WHAT TO DO: Search the data for the word "want" and copy every line that contains it.

THE DATA:
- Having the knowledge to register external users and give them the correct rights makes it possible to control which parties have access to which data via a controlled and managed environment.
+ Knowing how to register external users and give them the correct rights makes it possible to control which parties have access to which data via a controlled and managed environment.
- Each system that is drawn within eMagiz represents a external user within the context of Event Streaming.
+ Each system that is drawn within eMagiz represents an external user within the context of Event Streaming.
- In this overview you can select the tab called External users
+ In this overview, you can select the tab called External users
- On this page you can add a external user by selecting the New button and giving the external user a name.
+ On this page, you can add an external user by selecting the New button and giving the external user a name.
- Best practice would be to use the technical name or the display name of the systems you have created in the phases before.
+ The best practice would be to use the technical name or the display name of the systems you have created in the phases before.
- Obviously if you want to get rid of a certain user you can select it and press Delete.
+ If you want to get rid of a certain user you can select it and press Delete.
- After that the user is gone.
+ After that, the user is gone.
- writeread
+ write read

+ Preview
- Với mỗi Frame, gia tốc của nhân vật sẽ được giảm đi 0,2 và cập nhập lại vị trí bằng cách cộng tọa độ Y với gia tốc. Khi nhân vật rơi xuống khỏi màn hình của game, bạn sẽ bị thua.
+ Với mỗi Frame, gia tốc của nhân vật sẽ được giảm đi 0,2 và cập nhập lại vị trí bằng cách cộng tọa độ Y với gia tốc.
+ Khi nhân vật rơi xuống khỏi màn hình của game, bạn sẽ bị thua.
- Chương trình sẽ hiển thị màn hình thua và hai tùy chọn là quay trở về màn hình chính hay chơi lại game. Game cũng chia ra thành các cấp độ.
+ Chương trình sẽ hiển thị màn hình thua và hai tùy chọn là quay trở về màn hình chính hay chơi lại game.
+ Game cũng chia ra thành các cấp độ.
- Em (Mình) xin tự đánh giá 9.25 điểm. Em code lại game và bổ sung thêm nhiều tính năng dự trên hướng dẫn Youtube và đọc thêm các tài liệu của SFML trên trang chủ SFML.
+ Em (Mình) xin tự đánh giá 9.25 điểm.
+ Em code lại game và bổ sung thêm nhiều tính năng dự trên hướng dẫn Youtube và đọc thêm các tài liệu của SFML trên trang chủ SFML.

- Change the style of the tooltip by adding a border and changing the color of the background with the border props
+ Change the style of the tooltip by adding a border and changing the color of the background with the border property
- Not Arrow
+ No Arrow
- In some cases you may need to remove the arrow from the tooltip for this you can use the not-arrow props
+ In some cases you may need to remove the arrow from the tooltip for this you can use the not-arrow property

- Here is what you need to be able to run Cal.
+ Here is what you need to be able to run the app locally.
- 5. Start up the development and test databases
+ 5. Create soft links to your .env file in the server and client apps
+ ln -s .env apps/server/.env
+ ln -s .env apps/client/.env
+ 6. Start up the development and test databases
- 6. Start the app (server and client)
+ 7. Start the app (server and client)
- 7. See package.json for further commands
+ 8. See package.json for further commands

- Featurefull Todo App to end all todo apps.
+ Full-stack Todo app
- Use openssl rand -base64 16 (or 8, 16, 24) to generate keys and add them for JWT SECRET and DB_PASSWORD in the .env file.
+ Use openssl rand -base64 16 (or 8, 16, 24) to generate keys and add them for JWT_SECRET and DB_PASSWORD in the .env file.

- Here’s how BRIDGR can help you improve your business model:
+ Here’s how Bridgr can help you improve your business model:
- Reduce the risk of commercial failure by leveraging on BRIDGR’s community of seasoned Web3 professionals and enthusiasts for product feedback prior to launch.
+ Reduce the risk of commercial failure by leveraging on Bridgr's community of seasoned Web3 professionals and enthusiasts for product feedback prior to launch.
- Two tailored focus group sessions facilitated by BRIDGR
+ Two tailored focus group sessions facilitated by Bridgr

TASK RESPONSE:
- Obviously if you want to get rid of a certain user you can select it and press Delete.
+ If you want to get rid of a certain user you can select it and press Delete.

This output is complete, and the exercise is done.